When it comes to writing a CV one of the sections which would seem the least important is the hobbies and interests. Does an employer really care about what you get up to in your spare time?
To help answer this question it really depends on the types of hobbies a job seeker has. Let’s look further into how the hobbies section can add value, and why they can become an important aspect of a CV.
Here are a few examples of certain types of hobbies which you could include…
If a job seeker was to write a CV for a graphic design position, the more examples of creativity they could add to their application the better. It’s quite possible that someone who has a very creative career will also dabble in and out of that hobby outside of work in some form.
The same could be said of a web creator or SEO expert. They are very likely to also have the same or similar hobby, and partake in creating their own websites outside of work. This should be mentioned in the hobbies section, as it will show a dedication to the craft outside of office hours.
Examples of creative hobbies can be included in a CV as either a link or even a physical copy. But a creative hobby doesn’t also have to relate to the role, and any type of creative hobby could be included on a CV to further demonstrate a soft or hard skill.

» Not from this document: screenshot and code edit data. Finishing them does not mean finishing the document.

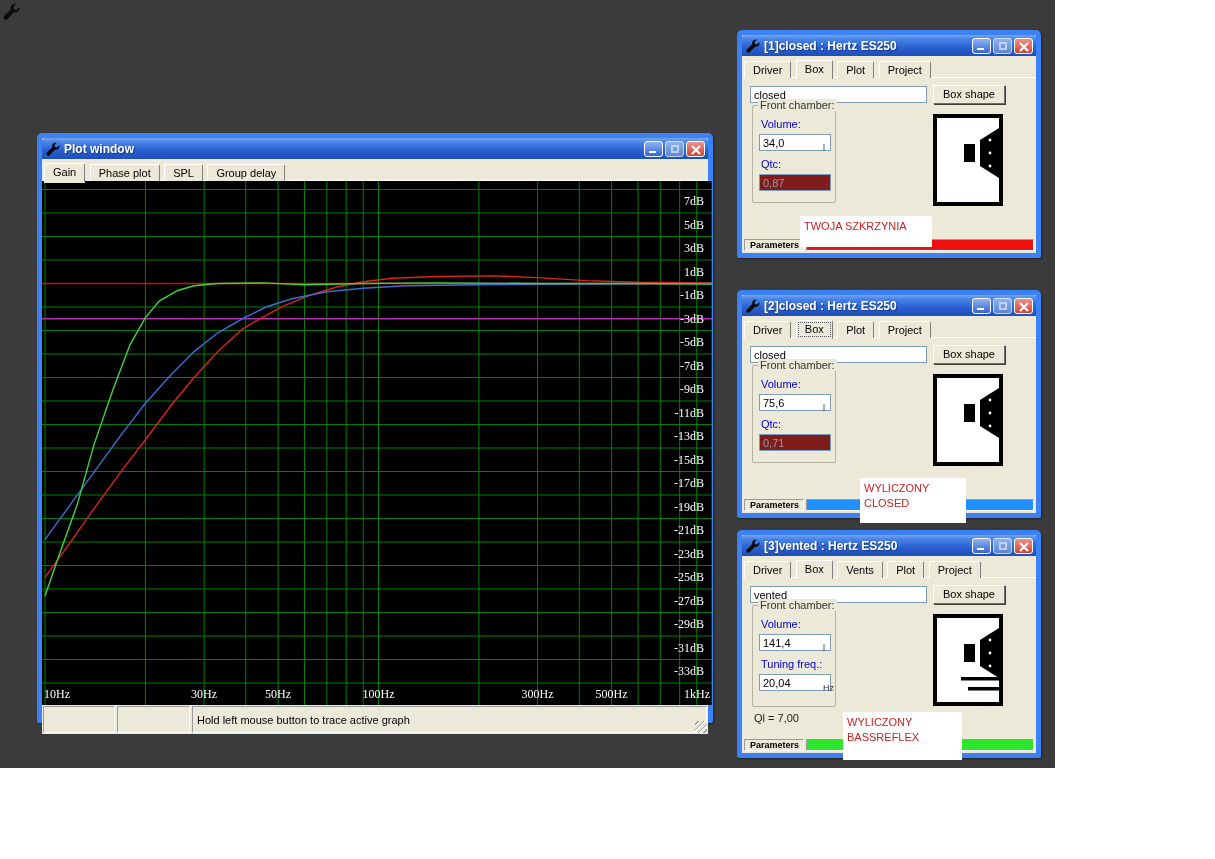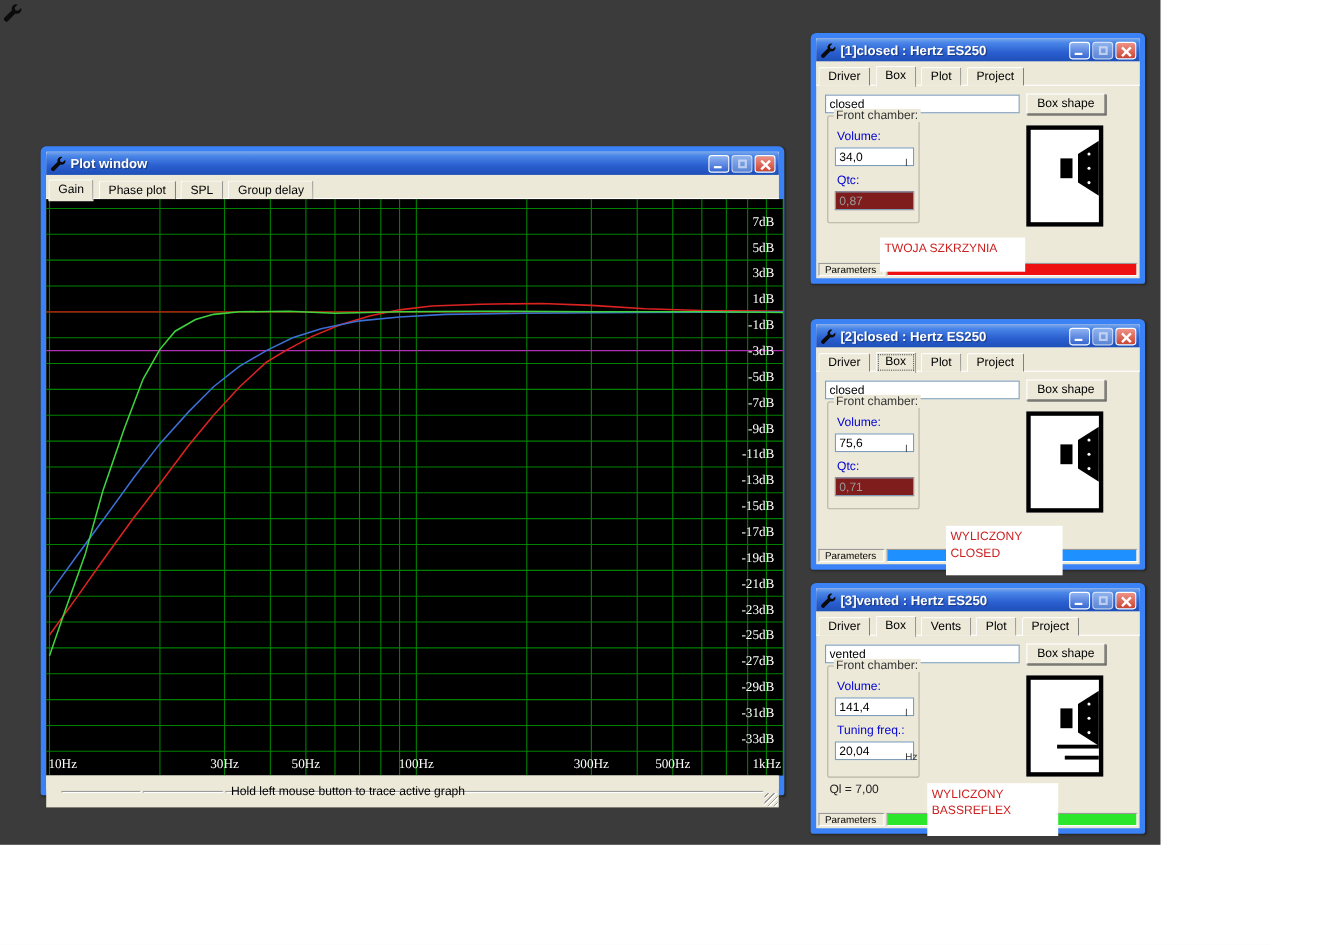--- a/index.html
+++ b/index.html
@@ -24,21 +24,21 @@
   .tab { display:inline-block; font-size:11px; padding:2px 8px 2px; background:#ece9d8;
     border:1px solid #fff; border-right-color:#808080; border-bottom:none; border-radius:2px 2px 0 0;
     position:relative; top:1px; color:#000; cursor:pointer; }
   .tab.active { font-weight:normal; top:0; padding-bottom:4px; z-index:2; box-shadow:0 1px 0 #ece9d8; }
   .tab.focused { outline:1px dotted #555; outline-offset:-3px; }
 
   
   #plot-window { left:37px; top:133px; width:676px; height:590px; }
   .plot-area { width:670px; height:524px; background:#000; position:relative; }
   .plot-area svg text { font-family:"Liberation Serif", serif; }
-  .statusbar { height:29px; display:flex; align-items:stretch; padding:14px; gap:2px; background:#ece9d8; position:relative; }
+  .statusbar { height:29px; display:flex; align-items:stretch; padding:1px; gap:2px; background:#ece9d8; position:relative; }
   .sb-seg { border:1px solid; border-color:#9a9a9a #fff #fff #9a9a9a; font-size:11px; color:#000; padding:0 4px; display:flex; align-items:center; }
   .grip { position:absolute; right:1px; bottom:1px; width:12px; height:12px;
     background:repeating-linear-gradient(135deg, transparent 0 2px, #9a9a9a 2px 3px, #fff 3px 4px); cursor:nwse-resize; }
 
   
   .mini { width:304px; height:228px; }
   .mini-body { position:relative; height:163px; }
   .xp-input { position:absolute; height:17px; border:1px solid #7f9db9; background:#fff; font-size:11px; padding:1px 3px; font-family:"Liberation Sans",sans-serif; }
   .name-input { left:8px; top:8px; width:177px; }
   .btn-classic { position:absolute; left:191px; top:7px; width:72px; height:19px; background:#ece9d8; font-size:11px;
@@ -47,21 +47,21 @@
   .groupbox.tall { height:102px; }
   .g-legend { position:absolute; left:5px; top:-7px; background:#ece9d8; padding:0 2px; font-size:11px; color:#333; white-space:nowrap; }
   .f-label { position:absolute; left:8px; font-size:11px; color:#0000d4; white-space:nowrap; }
   .f-input { left:6px; width:72px; }
   .f-unit { position:absolute; left:70px; font-size:9px; color:#333; }
   .disabled-input { color:#9a9a9a; background:#7f1d1d; }
   .diagram { position:absolute; left:191px; top:36px; width:70px; height:92px; background:#fff; border:4px solid #000; }
   .diagram svg { position:absolute; left:0; top:0; }
   .ql-text { position:absolute; left:12px; top:134px; font-size:11px; color:#222;text-align:center; }
   .mini-status { position:absolute; left:2px; right:2px; bottom:2px; height:12px; display:flex; gap:2px; }
-  .params { width:60px; border:1px solid; border-color:#9a9a9a #fff #fff #9a9a9a; font-size:9px; font-weight:normal; color:#000; padding-left:5px; display:flex; align-items:center; cursor:pointer; }
+  .params { width:60px; border:1px solid; border-color:#9a9a9a #fff #fff #9a9a9a; font-size:9px; font-weight:bold; color:#000; padding-left:5px; display:flex; align-items:center; cursor:pointer; }
   .progress-outer { flex:1; border:1px solid; border-color:#9a9a9a #fff #fff #9a9a9a; }
   .progress-fill { width:100%; height:100%; }
 
   .annotation { position:absolute; background:#fff; color:#cc2222; font-size:11px; line-height:15px; padding:3px 4px; z-index:50; }
 
   #desktop-icon { position:absolute; left:2px; top:2px; }
 </style>
 </head>
 <body>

Everything you write down on your CV should add value, and should also be as relevant as possible to the role and industry you are applying too. The hobbies and interests section can add a great deal more to your application if you can tie it into the role in some way.
Having a sporty hobby can further demonstrate lots of soft skills which could be important to the employer. Here are a few soft skills to consider:
If any or even all of these skills are important for the role, you could extract that very easily from a sporty hobby. Are you the captain of a sports team? This would demonstrate communication and leadership skills.
Avoid generic hobbies
Reading books, going to the cinema, and walking the dog on the weekend may be how you like to spend your leisure time. There is nothing wrong with this; however it would be a bad idea to assume that these hobbies would add any value to your CV.
Including generic hobbies on a CV will not necessarily devalue your credentials, but they certainly won’t add anything positive either. You could even consider not creating this section at all, and use the space for further achievements instead.
If you have a unique, creative or sporty hobby you need to realise how much potential there is for additional content. Every single section of your CV needs to boost your chances of success, so don’t be afraid to tap into those hobbies and draw the employer into your world outside of work.
It could make you a memorable and interesting candidate!